Original Link: https://www.anandtech.com/show/15995/hot-chips-2020-marvell-details-thunderx3
Hot Chips 2020: Marvell Details ThunderX3 CPUs - Up to 60 Cores Per Die, 96 Dual-Die in 2021
by Andrei Frumusanu on August 17, 2020 4:30 PM EST- Posted in
- CPUs
- Marvell
- Arm
- Enterprise
- Enterprise CPUs
- Servers
- ThunderX3
Today as part of HotChips 2020 we saw Marvell finally reveal some details on the microarchitecture of their new ThunderX3 server CPUs and core microarchitectures. The company had announced the existence of the new server and infrastructure processor back in March, and is now able to share more concrete specifications about how the in-house CPU design team promises to distinguish itself from the quickly growing competition that is the Arm server market.

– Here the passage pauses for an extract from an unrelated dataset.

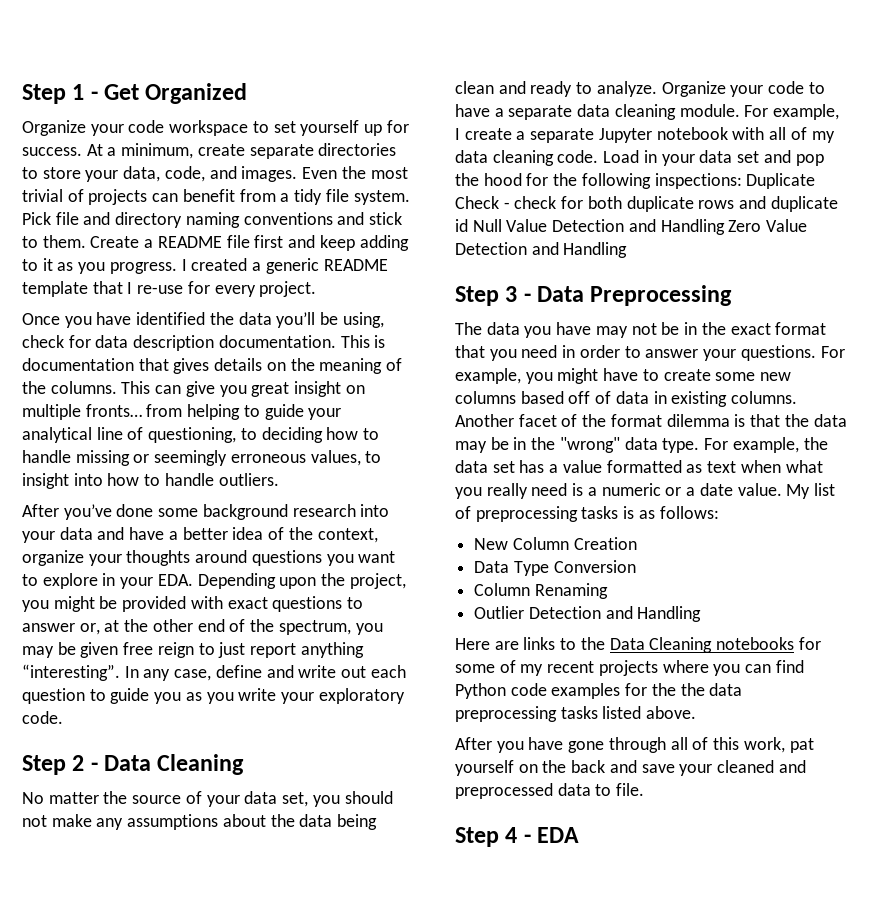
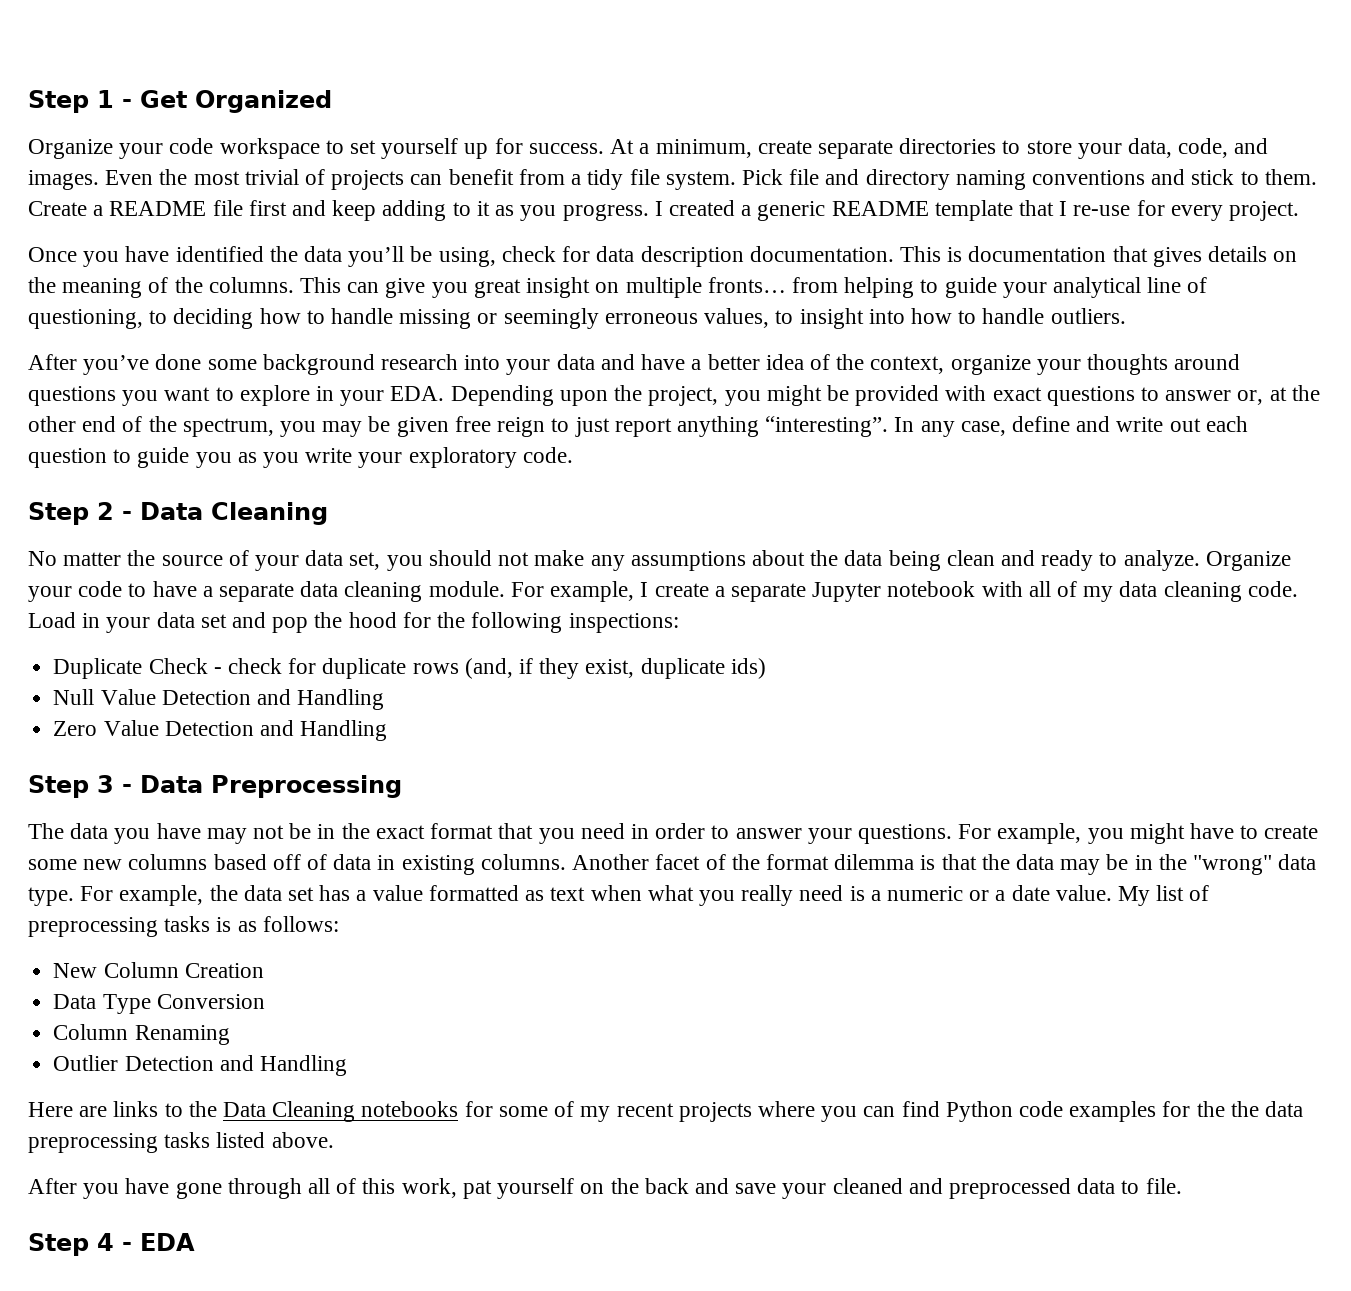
(742, 181) none -> (679, 623) //
[587,196,622,209] both -> (317, 666) none
[739,196,838,212] [455,219,468,232] and duplicate id -> [464,658,766,679] (and, if they exist, duplicate ids) //
(725, 227) none -> (385, 699) //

We had reviewed the ThunderX2 back in 2018 – at the time still a Cavium product before the designs and teams were acquired by Marvell only a few months later that year. Ever since, the Arm server ecosystem has been jump-started by Arm’s Neoverse N1 CPU core and partner designs such as from Amazon (Graviton2) and Ampere (Altra), a quite different set of circumstances and alongside AMD’s successful return in the market, a very different landscape.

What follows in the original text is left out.